Hi Catherine, how does your business help the community?
I launched Community Positive because we need more people in public service careers and volunteerism. I don’t think the biggest barrier is ability. It’s people not believing they belong at certain tables or thinking volunteering is for “someone else.”

We share real paths into public service. Not the sanitized version where everyone has a master’s degree and a perfect trajectory. The youth coordinator, who started as a barista. The transit manager who left corporate America. The nonprofit director who never saw their career coming.

When you see someone with a background like yours making a difference, it shifts something. “Wait, if they could do it, maybe I could too.” People struggle to believe their skills matter as much as someone with more letters after their name. We help change that thinking.

There’s another piece. So many people are doing transformative work, and nobody’s telling their stories. By spotlighting them, we’re saying: your work matters, you matter, and your community sees you. That recognition keeps people going when things get hard (and it always does).

And then there’s the impact we’ll never hear about. Someone reads about a program and thinks, “My city needs that.” Someone who nominates their church volunteer, who was on the verge of quitting.
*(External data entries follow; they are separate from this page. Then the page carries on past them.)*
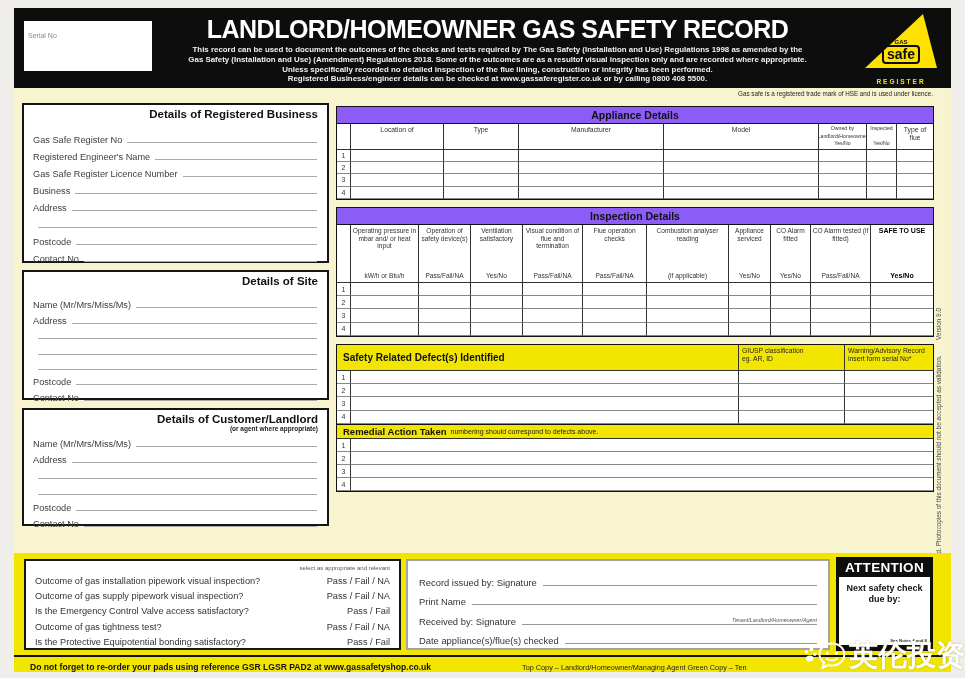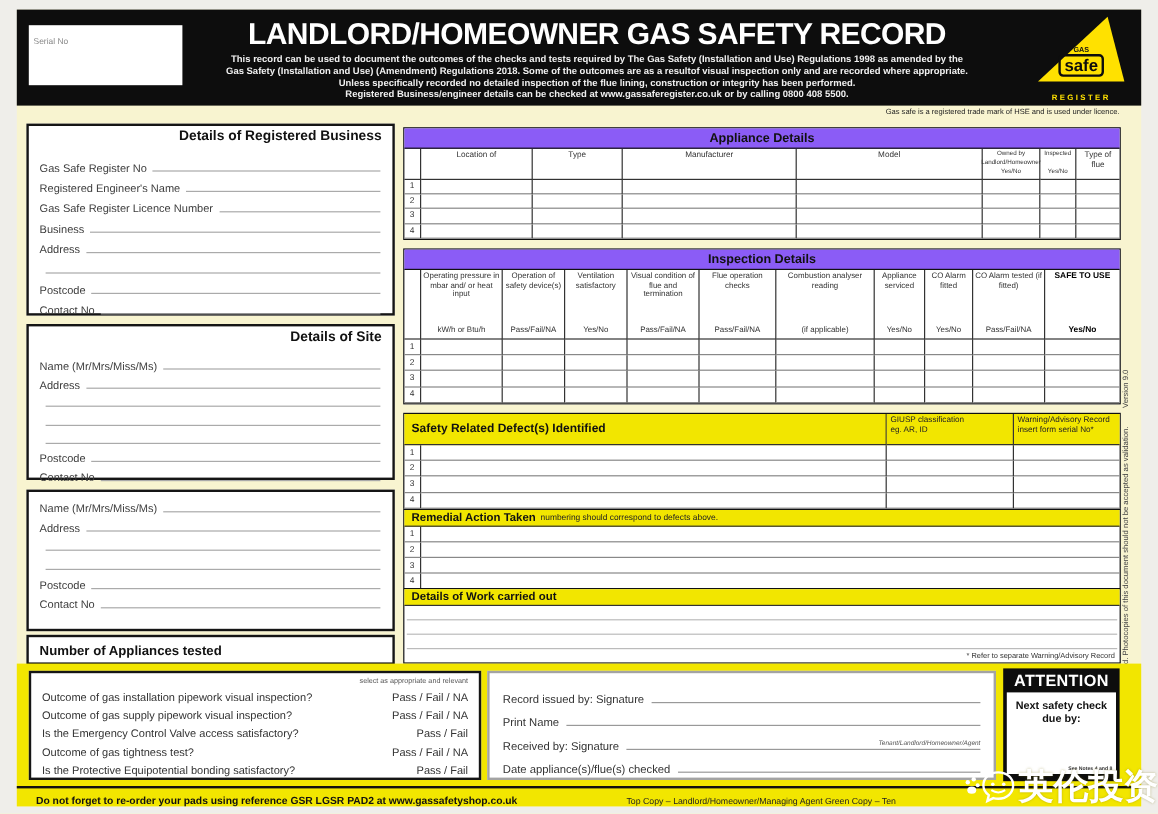"Details of Customer/Landlord" div.bt { html: none -> <div> <b>Details of Customer/Landlord</b> <span>(or agent where appropriate)</span> </div> }
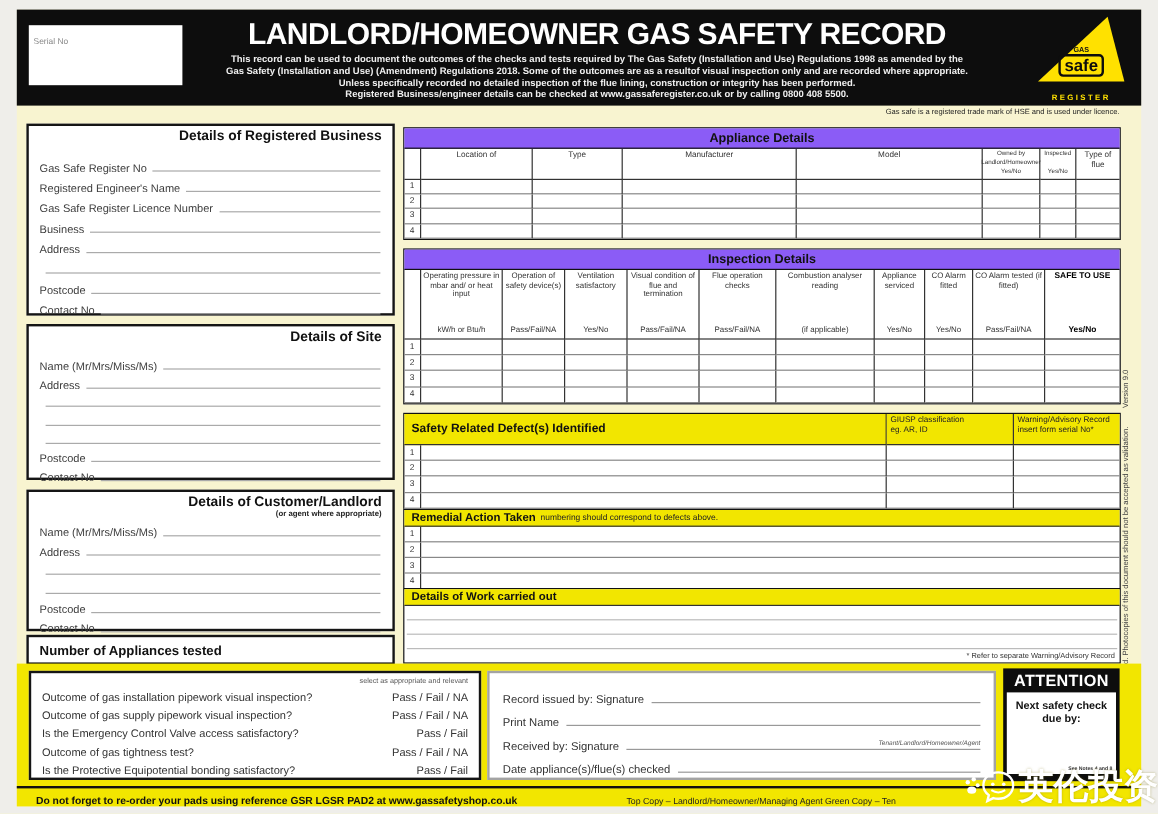"Details of Work carried out" div.rt { html: <div> <div> <b>Details of Work carried out</b> </div> <div></div> <div></div> <div></div> <div>* Refer to separate Warning/Advisory Record</div> </div> -> none }
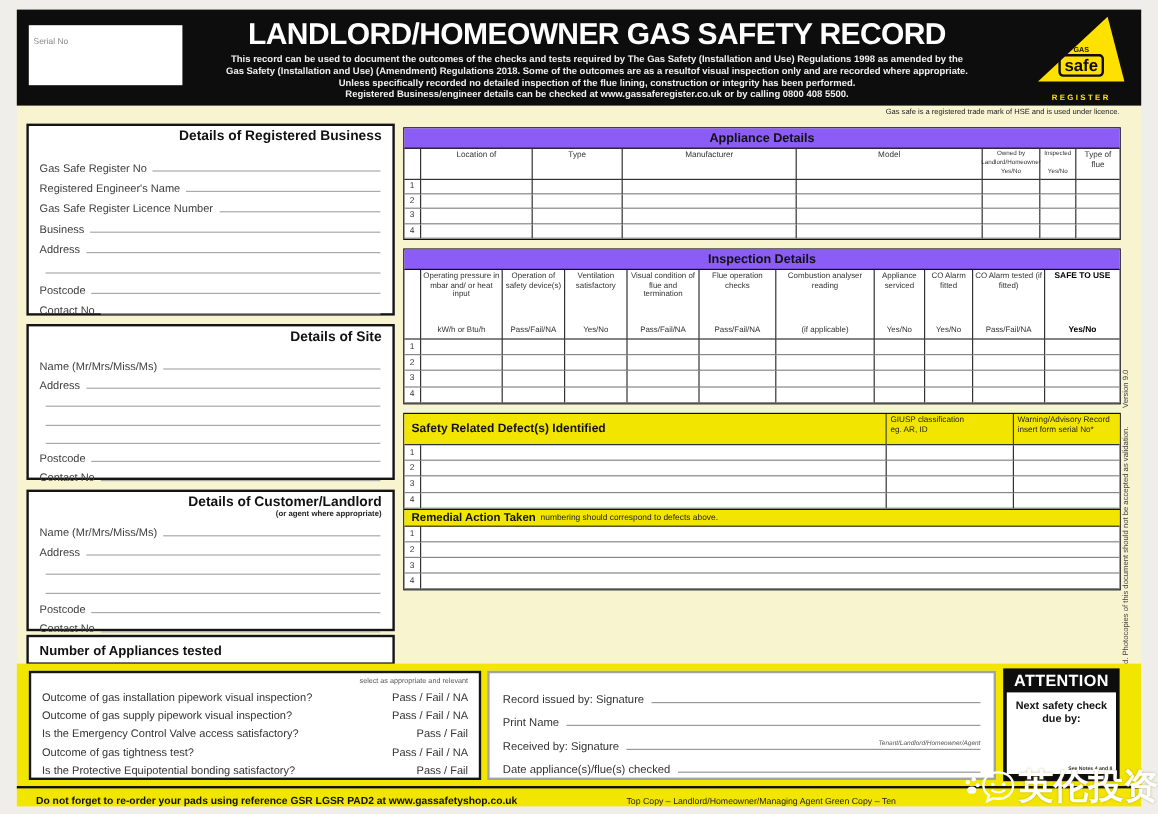"Number of Appliances tested" div.box { html: <div> <b>Number of Appliances tested</b> </div> -> none }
A college student discovers a career path they never knew existed.

Let’s talk shop? Tell us more about your career, what can you share with our community?
My greatest strength comes from my family. I wanted to tell my kids they could be everything they dreamt of as long as they were willing to work hard and fight for it. I couldn’t say that without living it myself. I wanted them to have and be more than the circumstances they were born into. I had to show them I believed my own words were true. That’s what I’m doing, every day.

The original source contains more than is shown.